防衛省:韓国海軍艦艇による火器管制レーダー照射事案について

防衛省より哨戒機に向けられた火器管制レーダー
防衛省より哨戒機に向けられた火器管制レーダー

 海上自衛隊の哨戒機から撮影された写真には、韓国駆逐艦「クァンゲト・デワン」の前後2基ある火器管制レーダー「STIR-180」のうち、後部の1基が哨戒機に向けられていることが分かります。これは円形の皿状のレドームを持っているので、真円に見えているということはこちらに向けられていることを意味しています。哨戒機は目視で火器管制レーダーが動くのを確認、照射されたレーダー電波も感知して退避行動を取ったとのことです。

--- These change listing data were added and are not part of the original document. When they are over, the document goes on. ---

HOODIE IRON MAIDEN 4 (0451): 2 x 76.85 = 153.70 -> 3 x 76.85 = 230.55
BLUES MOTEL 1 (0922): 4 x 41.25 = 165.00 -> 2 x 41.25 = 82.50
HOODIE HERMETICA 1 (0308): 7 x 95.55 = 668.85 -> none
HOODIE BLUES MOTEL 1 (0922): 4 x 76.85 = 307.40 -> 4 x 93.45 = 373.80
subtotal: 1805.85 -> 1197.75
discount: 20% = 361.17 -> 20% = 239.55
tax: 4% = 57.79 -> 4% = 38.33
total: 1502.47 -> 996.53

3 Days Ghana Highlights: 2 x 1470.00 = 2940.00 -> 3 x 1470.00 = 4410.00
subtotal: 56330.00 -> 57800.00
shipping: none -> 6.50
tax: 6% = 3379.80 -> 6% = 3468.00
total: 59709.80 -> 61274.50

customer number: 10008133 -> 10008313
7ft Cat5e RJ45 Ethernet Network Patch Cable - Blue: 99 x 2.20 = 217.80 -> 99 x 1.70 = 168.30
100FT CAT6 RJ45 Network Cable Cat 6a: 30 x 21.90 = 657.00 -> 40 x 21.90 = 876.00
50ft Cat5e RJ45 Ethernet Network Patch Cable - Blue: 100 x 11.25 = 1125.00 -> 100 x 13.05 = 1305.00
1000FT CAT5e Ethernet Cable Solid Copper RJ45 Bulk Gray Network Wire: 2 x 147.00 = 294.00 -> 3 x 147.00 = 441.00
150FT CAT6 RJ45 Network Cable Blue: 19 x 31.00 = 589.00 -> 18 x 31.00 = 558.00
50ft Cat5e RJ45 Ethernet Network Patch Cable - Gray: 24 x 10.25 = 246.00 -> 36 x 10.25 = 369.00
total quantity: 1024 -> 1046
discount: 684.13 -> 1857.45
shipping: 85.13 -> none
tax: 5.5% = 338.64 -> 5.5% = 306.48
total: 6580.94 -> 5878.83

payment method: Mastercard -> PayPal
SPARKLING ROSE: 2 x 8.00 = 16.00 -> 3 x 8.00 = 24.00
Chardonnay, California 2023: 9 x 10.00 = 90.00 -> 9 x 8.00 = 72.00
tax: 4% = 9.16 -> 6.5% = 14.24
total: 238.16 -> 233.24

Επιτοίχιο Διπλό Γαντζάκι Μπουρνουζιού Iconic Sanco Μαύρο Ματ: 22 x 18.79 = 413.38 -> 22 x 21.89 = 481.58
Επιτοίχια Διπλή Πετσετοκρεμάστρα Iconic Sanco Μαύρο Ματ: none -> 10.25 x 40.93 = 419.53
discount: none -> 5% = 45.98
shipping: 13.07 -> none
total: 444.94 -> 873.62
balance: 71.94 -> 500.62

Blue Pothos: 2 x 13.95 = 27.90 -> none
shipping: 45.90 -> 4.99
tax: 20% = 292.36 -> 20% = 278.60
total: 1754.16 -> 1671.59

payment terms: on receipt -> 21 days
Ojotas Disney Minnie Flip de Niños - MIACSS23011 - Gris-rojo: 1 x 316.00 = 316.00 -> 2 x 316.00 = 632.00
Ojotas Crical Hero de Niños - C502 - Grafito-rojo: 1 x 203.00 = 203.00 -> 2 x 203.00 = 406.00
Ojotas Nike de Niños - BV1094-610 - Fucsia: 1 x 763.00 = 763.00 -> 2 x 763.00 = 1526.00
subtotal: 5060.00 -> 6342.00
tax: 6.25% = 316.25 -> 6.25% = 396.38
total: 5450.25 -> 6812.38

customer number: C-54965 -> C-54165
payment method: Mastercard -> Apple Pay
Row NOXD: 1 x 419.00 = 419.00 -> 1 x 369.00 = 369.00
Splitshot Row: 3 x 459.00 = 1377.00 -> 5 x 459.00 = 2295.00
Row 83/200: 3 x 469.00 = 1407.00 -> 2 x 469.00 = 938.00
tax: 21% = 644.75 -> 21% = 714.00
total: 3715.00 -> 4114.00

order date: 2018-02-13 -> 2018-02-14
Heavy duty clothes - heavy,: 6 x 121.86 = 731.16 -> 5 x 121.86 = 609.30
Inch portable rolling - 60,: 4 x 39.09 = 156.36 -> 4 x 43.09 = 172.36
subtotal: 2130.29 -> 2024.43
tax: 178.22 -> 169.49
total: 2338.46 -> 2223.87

 韓国国防部はこの件に対して「レーダーは使用したが海上自衛隊の哨戒機を追跡する目的では使用していない」と説明しています。また複数の韓国メディアは匿名の国防部関係者のコメントとして「北朝鮮の遭難船を捜索するために使用した」と伝えていますが、STIR-180火器管制レーダーは主砲の射撃と対空ミサイルの誘導に使われるもので通常は捜索の為には用いられません。現状では納得のできる説明は行われていない状況です。